• _The data_
=== Section Start ===

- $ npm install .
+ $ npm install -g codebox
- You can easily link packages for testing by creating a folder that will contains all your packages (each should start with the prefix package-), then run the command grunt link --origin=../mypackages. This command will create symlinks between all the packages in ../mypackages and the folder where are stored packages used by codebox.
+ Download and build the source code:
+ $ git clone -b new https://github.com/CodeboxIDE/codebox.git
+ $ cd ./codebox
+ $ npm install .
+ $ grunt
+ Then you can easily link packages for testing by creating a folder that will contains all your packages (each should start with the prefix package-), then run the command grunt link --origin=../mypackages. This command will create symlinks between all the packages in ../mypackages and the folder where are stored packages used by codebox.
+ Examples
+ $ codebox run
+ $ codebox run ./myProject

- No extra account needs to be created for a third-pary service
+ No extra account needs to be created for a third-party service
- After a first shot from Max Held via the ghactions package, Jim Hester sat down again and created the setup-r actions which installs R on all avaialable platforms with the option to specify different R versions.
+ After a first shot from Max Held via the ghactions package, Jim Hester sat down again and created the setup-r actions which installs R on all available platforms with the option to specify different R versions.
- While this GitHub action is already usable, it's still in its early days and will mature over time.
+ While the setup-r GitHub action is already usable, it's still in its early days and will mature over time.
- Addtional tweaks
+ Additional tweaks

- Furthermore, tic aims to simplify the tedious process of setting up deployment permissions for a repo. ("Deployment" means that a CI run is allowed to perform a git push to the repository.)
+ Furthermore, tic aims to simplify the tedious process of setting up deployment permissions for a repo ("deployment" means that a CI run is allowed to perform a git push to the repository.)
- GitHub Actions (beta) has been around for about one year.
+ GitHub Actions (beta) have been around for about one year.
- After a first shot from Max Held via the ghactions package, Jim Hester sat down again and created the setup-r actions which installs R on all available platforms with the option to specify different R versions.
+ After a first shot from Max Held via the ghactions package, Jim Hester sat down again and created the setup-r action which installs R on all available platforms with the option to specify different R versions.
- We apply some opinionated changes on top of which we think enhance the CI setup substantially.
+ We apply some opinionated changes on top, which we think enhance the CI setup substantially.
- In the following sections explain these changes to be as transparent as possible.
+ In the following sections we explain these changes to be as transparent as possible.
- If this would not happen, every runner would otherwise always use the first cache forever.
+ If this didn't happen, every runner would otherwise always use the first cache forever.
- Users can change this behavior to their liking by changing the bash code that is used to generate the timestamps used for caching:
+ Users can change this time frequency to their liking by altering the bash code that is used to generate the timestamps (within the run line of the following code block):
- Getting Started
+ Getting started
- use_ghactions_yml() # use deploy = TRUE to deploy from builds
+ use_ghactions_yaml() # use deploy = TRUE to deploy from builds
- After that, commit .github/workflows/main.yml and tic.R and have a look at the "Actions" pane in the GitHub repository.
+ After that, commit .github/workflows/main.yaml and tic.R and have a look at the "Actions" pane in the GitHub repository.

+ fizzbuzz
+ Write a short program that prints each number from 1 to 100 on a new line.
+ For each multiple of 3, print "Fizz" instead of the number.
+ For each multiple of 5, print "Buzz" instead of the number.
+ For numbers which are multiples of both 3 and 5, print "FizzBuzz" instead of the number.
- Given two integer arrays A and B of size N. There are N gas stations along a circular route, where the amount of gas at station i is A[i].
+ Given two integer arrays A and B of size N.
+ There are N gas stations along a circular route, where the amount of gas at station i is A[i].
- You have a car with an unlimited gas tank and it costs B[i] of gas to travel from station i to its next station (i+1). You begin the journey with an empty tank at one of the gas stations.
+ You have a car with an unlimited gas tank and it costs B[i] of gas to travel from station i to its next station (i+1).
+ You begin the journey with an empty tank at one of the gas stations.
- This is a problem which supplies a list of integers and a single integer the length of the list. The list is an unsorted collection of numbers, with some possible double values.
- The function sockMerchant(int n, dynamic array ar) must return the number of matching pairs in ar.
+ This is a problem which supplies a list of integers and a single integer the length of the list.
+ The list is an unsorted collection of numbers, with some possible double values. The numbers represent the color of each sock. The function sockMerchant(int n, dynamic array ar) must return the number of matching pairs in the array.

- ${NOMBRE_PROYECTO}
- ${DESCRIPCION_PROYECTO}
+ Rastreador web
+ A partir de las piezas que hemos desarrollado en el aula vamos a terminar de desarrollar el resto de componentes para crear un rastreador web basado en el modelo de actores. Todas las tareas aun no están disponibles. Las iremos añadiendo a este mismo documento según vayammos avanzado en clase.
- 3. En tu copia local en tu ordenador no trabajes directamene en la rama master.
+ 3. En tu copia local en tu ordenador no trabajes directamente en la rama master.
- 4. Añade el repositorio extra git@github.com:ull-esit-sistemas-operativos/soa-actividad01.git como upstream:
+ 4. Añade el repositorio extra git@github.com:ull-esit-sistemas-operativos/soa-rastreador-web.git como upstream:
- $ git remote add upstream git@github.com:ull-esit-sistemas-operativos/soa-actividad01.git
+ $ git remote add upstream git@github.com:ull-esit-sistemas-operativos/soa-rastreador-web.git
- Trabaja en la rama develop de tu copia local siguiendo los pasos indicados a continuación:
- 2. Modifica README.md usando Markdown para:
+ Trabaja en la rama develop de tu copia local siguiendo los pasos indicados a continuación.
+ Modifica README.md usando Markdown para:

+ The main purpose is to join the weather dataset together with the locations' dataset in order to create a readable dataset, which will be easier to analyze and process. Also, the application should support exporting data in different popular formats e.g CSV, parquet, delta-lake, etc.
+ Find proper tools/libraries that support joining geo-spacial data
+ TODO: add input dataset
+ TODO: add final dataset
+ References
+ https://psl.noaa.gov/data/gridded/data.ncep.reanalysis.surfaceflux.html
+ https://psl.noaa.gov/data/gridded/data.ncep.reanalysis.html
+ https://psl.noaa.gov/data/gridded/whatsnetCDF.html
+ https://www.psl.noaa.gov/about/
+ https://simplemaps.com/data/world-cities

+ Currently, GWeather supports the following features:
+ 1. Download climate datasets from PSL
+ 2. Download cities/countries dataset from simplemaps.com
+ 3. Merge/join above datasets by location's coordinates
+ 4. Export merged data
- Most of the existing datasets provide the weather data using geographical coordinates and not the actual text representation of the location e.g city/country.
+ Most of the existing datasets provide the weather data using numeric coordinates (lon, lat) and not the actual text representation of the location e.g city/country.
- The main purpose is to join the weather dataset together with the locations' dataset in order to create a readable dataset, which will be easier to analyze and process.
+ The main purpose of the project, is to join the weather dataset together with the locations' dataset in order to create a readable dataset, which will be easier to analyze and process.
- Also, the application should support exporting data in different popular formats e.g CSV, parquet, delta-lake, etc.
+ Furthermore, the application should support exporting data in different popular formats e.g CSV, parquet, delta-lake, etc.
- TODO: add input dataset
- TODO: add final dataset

=== Section End ===

• _Problem details_
Scan the data above, find each line with "always", and copy it.

• _Completed exercise_
- If this would not happen, every runner would otherwise always use the first cache forever.
+ If this didn't happen, every runner would otherwise always use the first cache forever.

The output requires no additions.